In a move which might be perceived as unacceptably draconian by U.S. standards, the Japanese Ministry of Health has begun to crack down on the expanding waistlines of its citizens. Abdominal fat is associated with metabolic syndrome, which causes increases in the incidence of coronary artery disease, hypertension, elevated blood sugar and cholesterol levels, and type two diabetes.
As reported in The New York Times on June 13th, Japanese companies and local governments must take annual measure of the waistlines of people between the ages of 40 and 74. Men are permitted 33.5 inches and women 35.4. Citizens who exceed the limits will be offered nutrition and weight loss education and guidance to overcome what is now known euphemistically in Japan as "metabo", or metabolic syndrome.

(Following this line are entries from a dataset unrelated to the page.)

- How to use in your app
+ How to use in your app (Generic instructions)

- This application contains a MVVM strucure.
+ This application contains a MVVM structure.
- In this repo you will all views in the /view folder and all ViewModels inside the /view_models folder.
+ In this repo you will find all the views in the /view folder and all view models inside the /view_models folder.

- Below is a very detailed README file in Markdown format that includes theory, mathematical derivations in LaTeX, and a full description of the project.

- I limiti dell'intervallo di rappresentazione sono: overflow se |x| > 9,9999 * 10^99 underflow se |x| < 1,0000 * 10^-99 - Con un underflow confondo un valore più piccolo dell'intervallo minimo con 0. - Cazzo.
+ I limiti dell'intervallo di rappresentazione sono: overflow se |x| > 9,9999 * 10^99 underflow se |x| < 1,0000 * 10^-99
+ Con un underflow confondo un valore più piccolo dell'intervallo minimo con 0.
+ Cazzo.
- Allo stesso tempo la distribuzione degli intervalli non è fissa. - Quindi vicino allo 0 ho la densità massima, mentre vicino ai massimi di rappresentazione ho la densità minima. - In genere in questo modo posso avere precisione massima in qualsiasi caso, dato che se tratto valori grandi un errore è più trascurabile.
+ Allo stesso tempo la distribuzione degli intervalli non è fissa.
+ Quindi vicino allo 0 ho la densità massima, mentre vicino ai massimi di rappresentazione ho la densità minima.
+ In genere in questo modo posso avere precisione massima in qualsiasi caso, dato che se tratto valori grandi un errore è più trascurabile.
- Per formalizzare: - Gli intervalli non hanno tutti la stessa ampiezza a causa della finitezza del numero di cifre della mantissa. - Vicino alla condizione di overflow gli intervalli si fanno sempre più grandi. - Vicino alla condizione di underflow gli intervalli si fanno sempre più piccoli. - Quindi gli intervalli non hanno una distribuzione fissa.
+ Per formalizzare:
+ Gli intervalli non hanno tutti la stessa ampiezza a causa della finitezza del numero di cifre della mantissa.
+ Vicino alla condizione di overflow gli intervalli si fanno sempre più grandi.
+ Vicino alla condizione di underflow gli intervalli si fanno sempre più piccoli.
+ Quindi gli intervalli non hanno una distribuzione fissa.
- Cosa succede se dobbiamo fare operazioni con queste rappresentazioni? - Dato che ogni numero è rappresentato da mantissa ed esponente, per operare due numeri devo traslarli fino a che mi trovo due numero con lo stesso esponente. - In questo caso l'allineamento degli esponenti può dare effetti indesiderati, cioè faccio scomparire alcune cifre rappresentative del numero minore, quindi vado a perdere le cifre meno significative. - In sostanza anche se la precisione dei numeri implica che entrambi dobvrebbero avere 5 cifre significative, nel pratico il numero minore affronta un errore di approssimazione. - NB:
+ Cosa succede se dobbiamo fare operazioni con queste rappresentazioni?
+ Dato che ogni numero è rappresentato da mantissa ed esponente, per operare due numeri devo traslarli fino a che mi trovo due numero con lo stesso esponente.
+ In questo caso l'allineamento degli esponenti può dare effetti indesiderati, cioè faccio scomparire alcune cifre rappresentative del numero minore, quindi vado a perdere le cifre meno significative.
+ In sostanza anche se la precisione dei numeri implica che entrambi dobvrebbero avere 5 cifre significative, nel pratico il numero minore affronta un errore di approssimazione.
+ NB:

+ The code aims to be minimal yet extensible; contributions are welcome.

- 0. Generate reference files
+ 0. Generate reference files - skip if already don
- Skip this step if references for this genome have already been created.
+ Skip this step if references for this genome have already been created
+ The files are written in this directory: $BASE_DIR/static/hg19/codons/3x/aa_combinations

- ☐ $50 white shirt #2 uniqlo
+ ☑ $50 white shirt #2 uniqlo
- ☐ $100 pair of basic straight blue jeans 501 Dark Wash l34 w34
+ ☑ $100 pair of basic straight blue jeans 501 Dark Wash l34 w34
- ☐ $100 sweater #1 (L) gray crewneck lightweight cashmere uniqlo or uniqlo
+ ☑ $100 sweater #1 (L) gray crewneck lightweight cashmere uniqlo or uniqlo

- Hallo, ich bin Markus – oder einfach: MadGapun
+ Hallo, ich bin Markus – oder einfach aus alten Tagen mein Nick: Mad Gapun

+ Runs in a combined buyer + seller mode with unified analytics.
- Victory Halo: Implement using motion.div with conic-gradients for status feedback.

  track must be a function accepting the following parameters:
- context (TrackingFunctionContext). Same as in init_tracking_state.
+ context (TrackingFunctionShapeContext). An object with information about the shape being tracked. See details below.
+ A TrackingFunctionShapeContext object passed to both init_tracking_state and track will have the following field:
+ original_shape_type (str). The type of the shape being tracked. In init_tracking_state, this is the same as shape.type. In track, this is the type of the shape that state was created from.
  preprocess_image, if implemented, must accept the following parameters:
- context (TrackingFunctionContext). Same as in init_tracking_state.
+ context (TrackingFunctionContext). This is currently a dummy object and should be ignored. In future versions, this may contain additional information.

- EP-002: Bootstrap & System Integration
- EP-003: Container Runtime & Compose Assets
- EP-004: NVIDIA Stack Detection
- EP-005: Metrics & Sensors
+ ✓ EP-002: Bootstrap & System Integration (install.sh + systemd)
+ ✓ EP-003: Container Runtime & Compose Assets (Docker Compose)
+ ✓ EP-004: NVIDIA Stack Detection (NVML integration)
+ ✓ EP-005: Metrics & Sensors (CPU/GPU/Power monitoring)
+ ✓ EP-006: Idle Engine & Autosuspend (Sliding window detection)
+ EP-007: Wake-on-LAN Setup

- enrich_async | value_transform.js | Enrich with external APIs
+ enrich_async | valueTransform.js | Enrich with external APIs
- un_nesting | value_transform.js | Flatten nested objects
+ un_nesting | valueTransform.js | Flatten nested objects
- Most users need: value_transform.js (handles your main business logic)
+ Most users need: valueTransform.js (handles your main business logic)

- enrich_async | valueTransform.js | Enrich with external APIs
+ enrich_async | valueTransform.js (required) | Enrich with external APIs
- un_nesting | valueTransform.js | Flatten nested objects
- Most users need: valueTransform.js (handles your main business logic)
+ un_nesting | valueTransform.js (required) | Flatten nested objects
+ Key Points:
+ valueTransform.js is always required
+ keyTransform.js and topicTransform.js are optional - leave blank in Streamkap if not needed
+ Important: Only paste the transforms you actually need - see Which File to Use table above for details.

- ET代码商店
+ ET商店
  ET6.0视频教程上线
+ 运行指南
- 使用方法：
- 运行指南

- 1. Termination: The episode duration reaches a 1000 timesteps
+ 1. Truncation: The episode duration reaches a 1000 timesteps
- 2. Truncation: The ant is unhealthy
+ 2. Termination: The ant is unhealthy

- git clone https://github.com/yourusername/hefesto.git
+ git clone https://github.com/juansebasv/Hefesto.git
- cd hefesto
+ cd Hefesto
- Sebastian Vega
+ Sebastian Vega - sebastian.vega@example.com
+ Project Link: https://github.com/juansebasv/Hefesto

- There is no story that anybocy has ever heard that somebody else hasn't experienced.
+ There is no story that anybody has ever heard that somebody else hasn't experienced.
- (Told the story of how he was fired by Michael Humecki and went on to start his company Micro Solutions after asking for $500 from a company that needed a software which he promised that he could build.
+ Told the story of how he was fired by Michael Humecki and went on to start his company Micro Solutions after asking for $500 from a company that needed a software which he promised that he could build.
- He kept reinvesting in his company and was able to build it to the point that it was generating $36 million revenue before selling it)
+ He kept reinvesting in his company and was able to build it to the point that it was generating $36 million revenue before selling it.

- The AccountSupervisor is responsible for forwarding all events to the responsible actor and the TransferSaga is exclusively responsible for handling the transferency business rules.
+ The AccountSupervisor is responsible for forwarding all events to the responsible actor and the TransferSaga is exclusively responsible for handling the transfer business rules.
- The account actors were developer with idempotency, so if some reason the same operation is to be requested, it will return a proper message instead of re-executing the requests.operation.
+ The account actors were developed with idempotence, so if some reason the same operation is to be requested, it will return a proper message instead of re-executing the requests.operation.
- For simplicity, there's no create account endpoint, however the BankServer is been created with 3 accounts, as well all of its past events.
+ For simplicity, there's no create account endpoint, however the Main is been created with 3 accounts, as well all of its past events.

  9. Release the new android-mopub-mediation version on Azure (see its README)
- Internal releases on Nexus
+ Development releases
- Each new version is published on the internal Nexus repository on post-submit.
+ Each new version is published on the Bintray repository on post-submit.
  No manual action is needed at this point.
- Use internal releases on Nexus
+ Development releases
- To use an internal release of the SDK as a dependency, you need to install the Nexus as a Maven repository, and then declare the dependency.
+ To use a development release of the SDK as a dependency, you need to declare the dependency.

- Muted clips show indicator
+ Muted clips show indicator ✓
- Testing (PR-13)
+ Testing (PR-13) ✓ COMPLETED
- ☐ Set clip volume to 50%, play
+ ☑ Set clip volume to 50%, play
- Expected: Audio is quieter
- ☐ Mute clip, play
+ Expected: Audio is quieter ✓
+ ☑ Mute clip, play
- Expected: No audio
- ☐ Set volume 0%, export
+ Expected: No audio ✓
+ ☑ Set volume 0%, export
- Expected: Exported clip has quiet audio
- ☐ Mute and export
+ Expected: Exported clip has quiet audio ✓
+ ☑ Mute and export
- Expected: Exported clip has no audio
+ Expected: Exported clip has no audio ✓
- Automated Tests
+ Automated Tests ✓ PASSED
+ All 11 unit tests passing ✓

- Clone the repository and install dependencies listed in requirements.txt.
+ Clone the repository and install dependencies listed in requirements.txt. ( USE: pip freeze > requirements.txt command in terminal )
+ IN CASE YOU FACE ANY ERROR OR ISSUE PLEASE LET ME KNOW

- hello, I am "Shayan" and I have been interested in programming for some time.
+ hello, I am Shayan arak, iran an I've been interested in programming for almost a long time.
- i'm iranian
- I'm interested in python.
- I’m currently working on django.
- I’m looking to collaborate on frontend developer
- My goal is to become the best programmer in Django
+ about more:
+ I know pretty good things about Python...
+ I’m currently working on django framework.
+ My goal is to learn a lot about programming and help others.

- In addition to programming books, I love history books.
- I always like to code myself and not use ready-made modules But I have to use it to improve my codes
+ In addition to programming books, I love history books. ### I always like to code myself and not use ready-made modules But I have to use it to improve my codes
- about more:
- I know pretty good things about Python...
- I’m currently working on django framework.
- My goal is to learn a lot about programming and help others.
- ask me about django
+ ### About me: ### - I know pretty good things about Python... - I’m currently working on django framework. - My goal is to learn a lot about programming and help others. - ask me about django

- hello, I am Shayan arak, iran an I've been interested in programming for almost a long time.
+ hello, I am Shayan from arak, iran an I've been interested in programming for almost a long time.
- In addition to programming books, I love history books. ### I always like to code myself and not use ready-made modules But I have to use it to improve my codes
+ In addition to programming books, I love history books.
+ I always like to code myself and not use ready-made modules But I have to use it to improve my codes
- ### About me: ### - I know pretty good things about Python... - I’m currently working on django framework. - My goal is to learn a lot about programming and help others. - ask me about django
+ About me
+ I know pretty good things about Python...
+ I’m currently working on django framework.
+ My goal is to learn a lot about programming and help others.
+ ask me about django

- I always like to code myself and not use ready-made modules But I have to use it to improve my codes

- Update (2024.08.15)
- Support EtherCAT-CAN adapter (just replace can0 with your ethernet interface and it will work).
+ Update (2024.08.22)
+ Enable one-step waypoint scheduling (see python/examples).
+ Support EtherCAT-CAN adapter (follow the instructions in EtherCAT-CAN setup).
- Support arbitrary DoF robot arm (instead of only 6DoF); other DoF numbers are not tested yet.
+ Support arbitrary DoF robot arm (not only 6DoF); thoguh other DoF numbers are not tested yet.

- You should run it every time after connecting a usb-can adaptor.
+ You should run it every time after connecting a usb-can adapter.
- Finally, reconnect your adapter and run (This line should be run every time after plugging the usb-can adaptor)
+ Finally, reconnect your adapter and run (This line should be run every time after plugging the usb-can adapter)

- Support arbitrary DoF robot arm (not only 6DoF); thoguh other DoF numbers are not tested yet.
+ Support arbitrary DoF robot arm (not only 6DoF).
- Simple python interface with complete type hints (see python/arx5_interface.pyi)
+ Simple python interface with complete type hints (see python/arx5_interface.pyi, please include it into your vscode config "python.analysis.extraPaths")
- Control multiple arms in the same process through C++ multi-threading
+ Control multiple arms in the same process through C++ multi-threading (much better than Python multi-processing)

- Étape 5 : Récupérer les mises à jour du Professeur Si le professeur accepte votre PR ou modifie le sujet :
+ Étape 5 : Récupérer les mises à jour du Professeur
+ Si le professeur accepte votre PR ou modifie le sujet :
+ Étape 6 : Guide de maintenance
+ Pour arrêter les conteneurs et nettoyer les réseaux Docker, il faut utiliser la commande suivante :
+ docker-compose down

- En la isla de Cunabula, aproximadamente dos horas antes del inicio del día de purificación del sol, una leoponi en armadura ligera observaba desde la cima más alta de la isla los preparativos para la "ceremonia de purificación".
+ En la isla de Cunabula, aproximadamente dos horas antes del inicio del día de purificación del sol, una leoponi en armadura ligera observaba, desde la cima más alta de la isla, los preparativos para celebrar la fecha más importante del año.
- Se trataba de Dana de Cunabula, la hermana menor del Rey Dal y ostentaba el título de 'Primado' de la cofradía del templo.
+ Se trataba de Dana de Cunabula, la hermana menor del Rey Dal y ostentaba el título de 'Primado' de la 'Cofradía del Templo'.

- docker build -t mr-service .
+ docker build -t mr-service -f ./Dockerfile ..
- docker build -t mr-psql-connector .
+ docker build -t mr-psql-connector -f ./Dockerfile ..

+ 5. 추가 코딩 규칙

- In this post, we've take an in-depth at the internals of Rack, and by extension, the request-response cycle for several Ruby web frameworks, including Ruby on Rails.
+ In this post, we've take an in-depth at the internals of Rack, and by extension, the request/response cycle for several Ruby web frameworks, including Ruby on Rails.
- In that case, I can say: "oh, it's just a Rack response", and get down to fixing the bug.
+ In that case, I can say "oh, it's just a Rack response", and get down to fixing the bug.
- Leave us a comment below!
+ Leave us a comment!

If companies and local governments fail to reduce the obesity of their populations they will be heavily fined. The Japanese government aims for a 25 percent reduction in overweight citizens over the next seven years, all in an effort to contain the rapidly increasing health care costs of obesity related diseases. This law, with its intended goal of banning belly fat was instituted earlier this year, and will effect about 56 million Japanese citizens.
Much has been written in the American press recently about the growing incidence of metabolic syndrome in the U.S. and its huge burden on the health care system which itself is suffering from an acute case of "metabo". As yet, no U.S. government tape measures have appeared on the scene.